══ Input

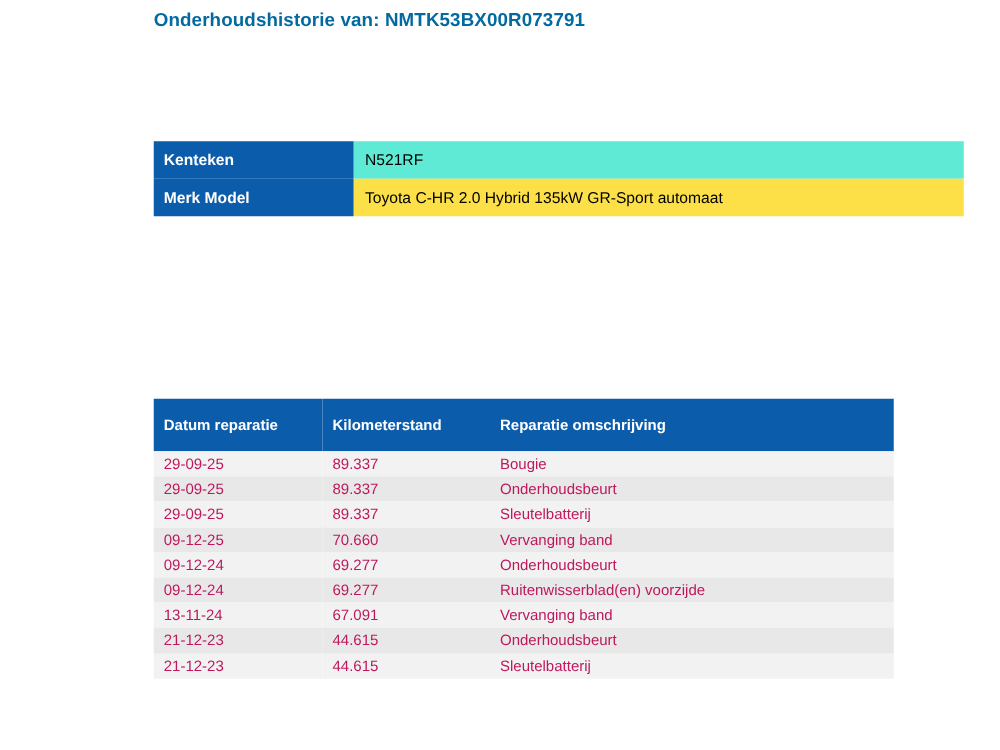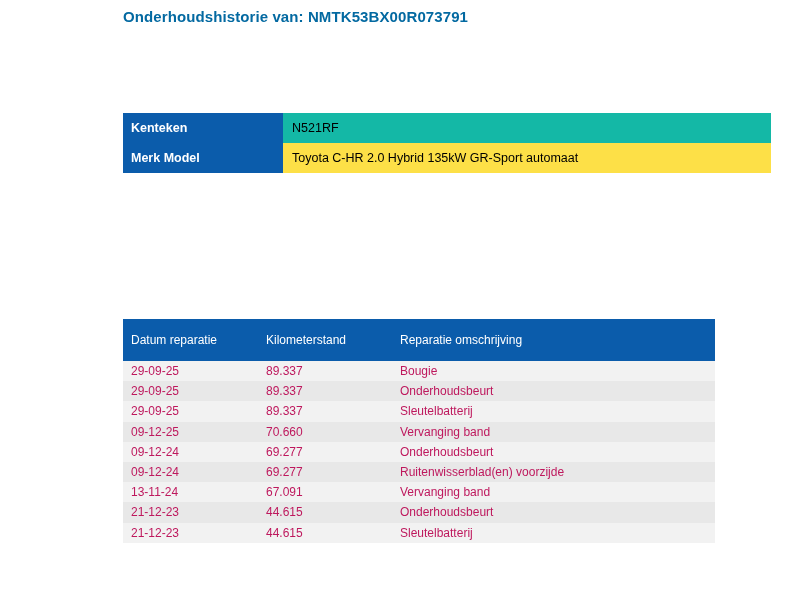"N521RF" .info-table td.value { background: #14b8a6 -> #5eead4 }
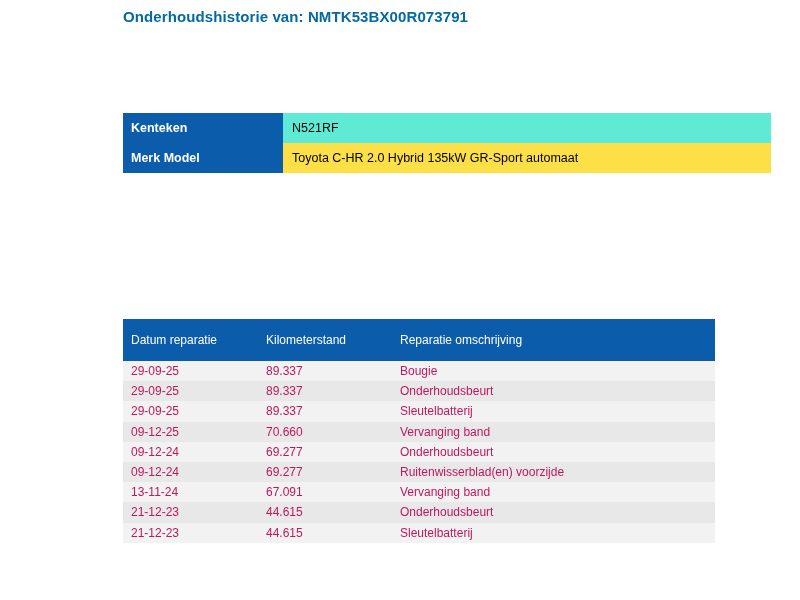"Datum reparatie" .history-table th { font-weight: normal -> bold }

════
══ Input

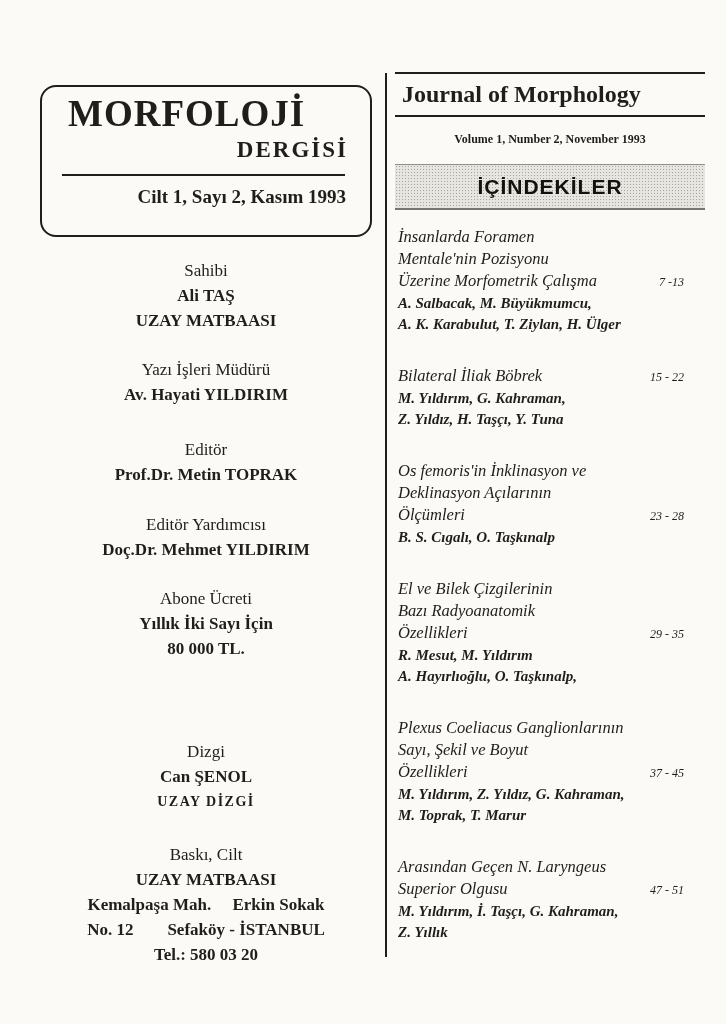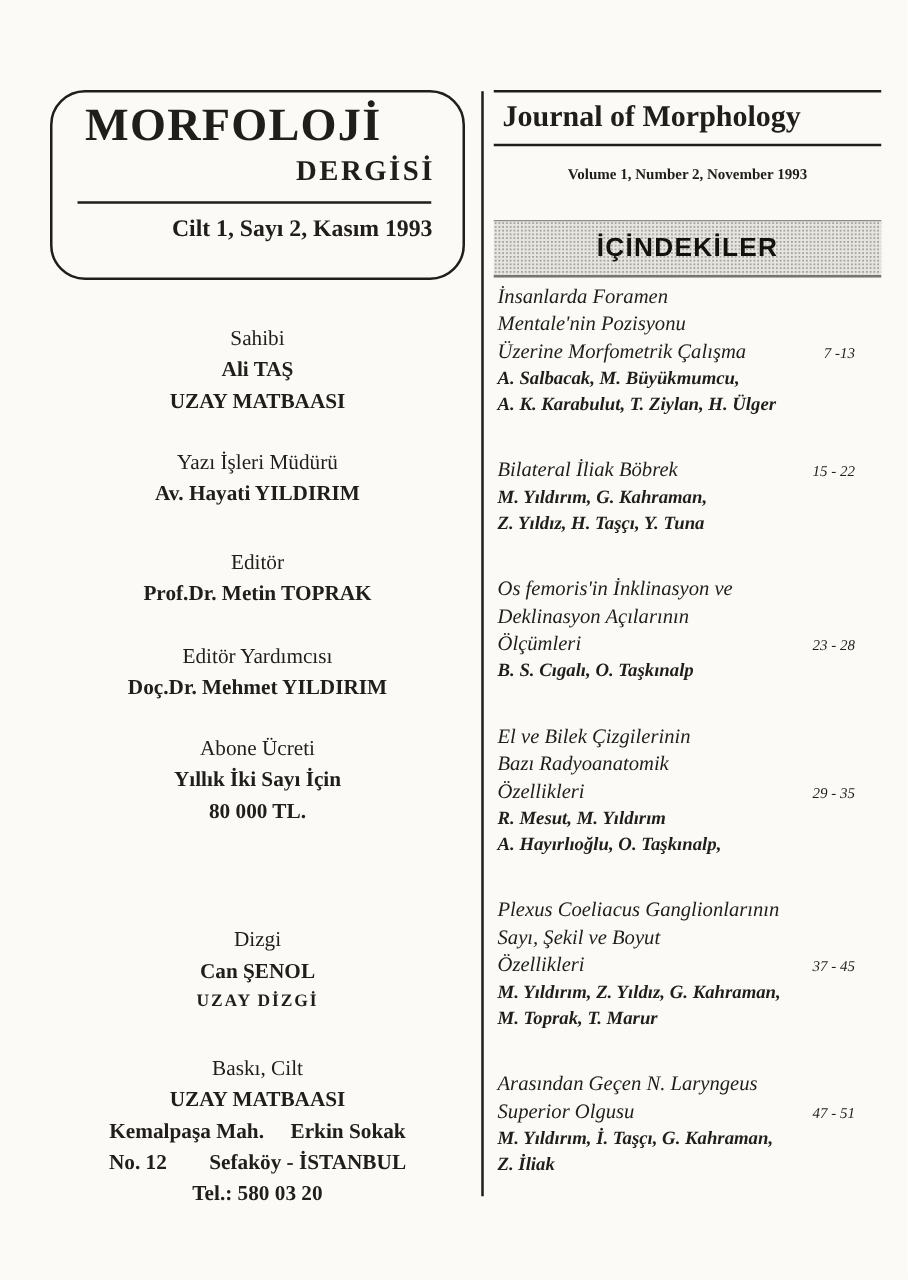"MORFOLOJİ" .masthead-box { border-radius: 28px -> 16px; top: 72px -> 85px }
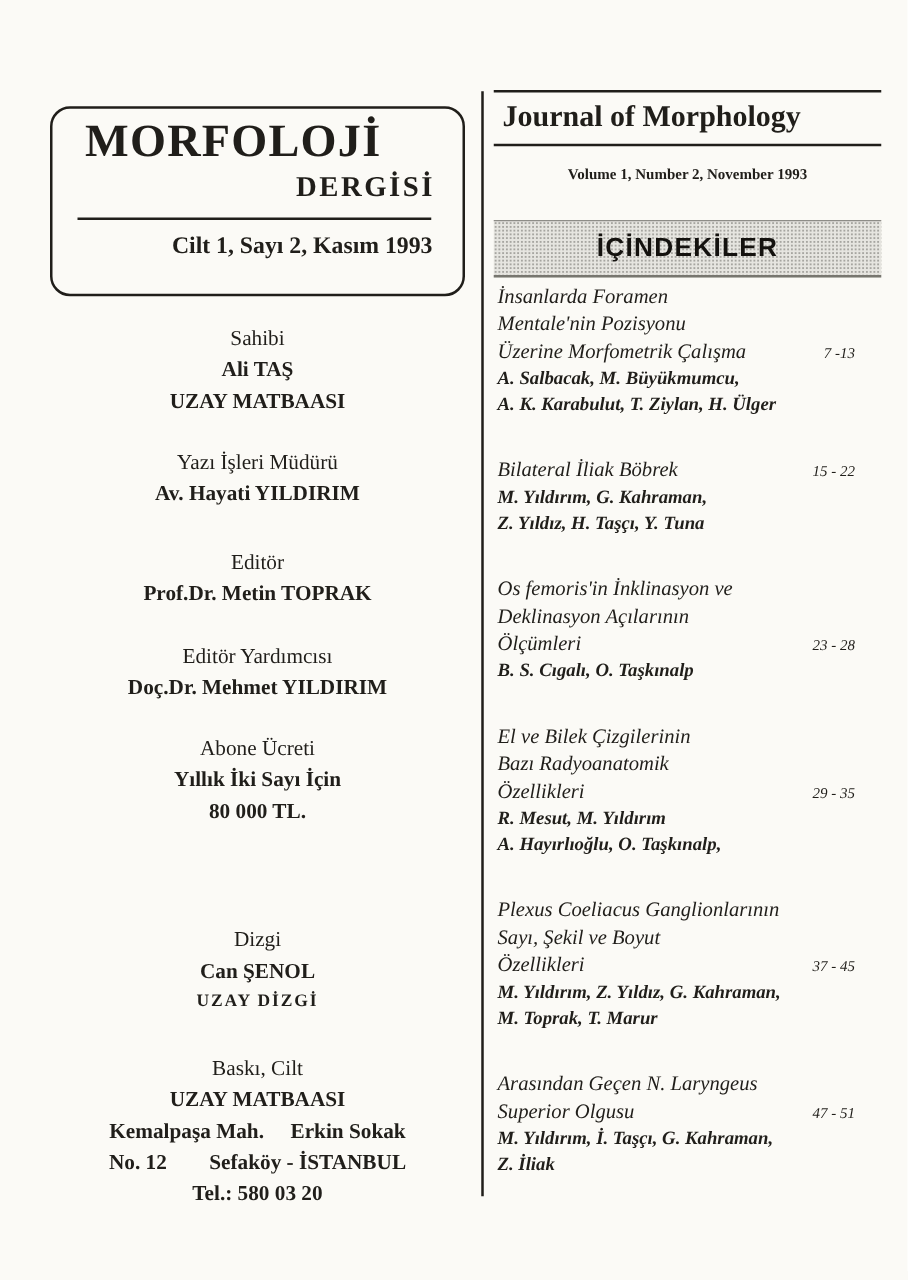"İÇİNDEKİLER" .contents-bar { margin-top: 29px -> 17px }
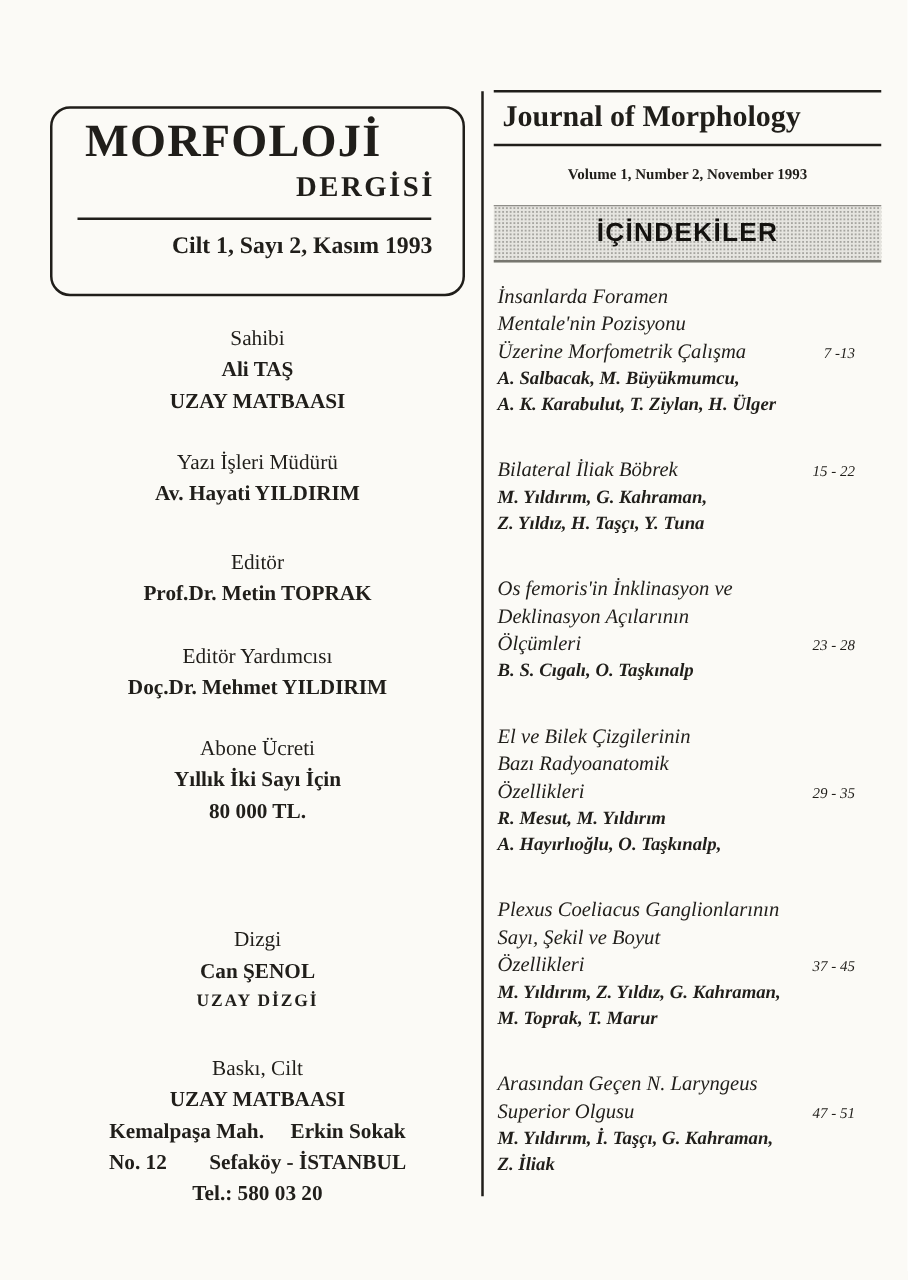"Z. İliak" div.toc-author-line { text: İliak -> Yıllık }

════

* **Task to complete**: Output should consist of the lines above from the one with "background: #14b8a6 ->" down to the one with "font-weight: normal ->", exact and without pictures.

* **Output**:
"N521RF" .info-table td.value { background: #14b8a6 -> #5eead4 }
"Datum reparatie" .history-table th { font-weight: normal -> bold }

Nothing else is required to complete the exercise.